TRY IT:
Once the line containing "[83,167,100,184] 在 -> (317, 179) none" is found in the records below, return it and each following line exactly, up to and including the line containing "[101,672,140,683] OS X", and nothing else.

THE RECORDS:
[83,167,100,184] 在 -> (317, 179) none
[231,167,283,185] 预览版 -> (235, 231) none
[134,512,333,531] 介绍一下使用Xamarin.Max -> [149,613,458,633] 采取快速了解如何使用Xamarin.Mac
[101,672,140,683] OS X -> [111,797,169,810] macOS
* * *
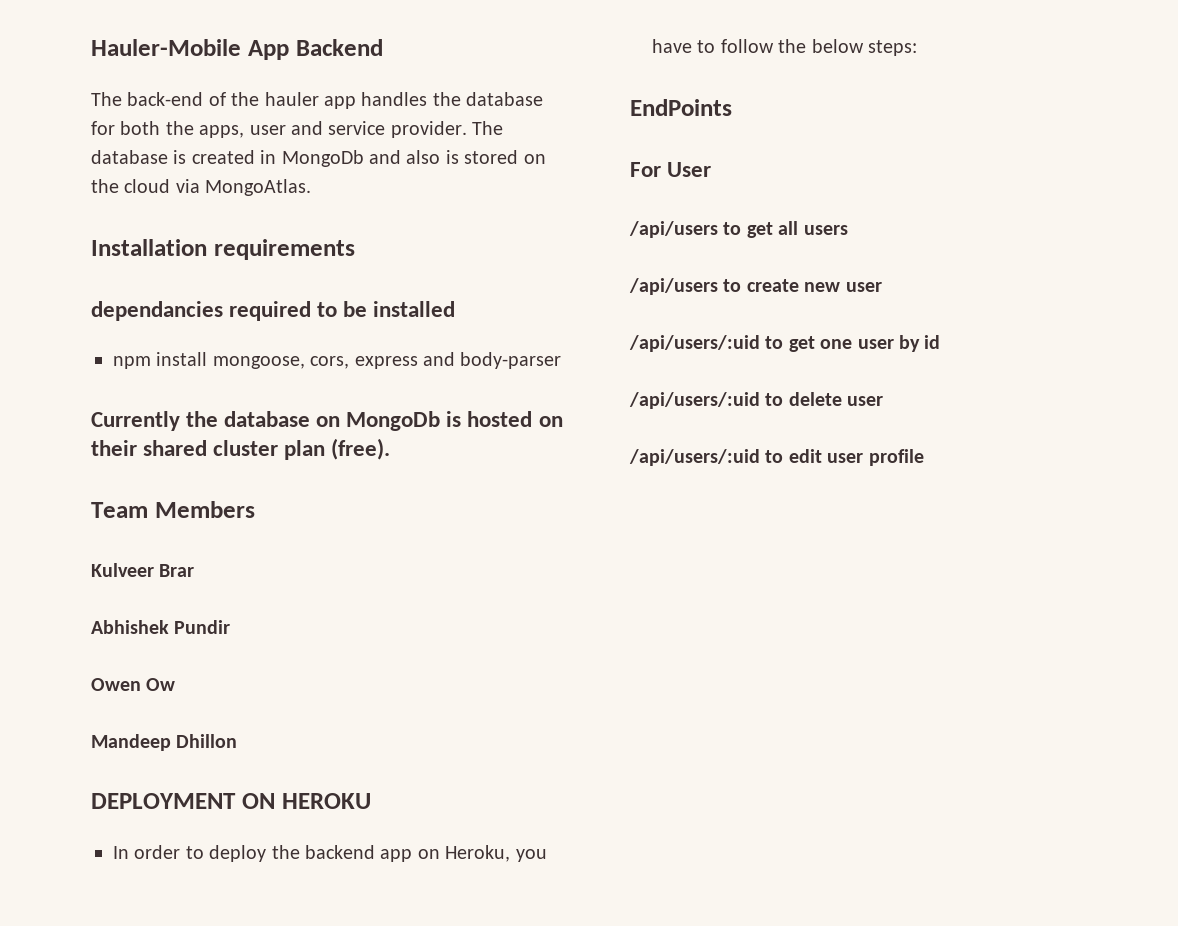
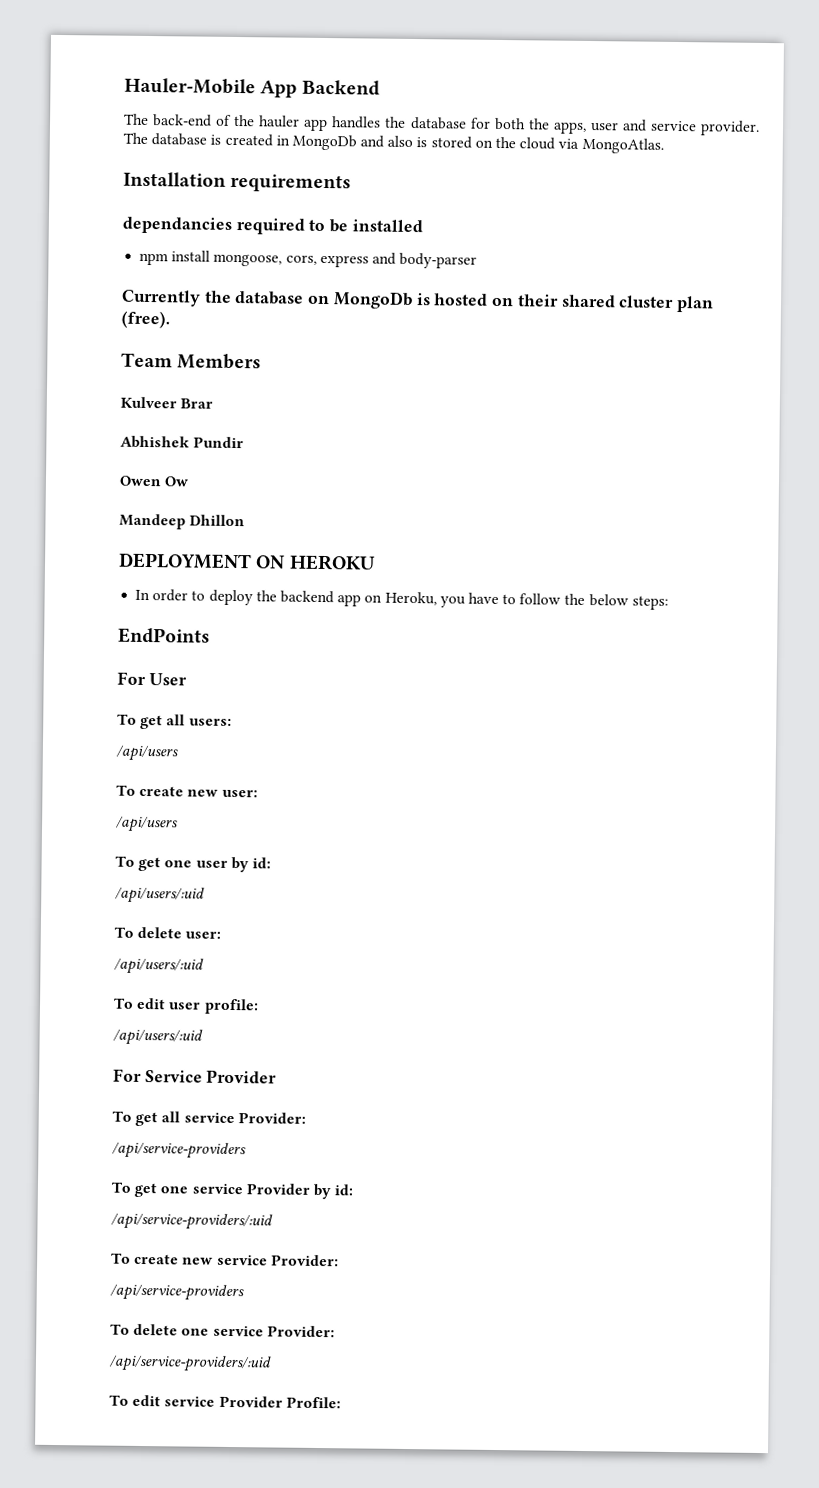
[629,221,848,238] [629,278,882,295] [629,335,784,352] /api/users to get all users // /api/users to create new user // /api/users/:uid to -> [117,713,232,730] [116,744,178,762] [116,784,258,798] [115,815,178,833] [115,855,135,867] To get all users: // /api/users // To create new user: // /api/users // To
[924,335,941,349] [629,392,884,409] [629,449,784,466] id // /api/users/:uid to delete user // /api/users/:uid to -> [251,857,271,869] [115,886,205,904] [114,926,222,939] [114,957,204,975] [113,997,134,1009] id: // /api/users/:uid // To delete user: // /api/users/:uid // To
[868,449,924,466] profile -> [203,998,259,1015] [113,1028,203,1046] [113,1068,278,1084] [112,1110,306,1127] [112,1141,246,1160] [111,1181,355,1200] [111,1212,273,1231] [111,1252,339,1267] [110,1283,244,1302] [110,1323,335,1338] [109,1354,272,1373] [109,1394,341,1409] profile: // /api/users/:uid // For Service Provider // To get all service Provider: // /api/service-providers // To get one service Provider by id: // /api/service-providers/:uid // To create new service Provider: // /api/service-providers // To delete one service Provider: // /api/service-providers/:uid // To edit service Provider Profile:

SOLUTION TO THIS EXERCISE:
[83,167,100,184] 在 -> (317, 179) none
[231,167,283,185] 预览版 -> (235, 231) none
[134,512,333,531] 介绍一下使用Xamarin.Max -> [149,613,458,633] 采取快速了解如何使用Xamarin.Mac
[101,672,140,683] OS X -> [111,797,169,810] macOS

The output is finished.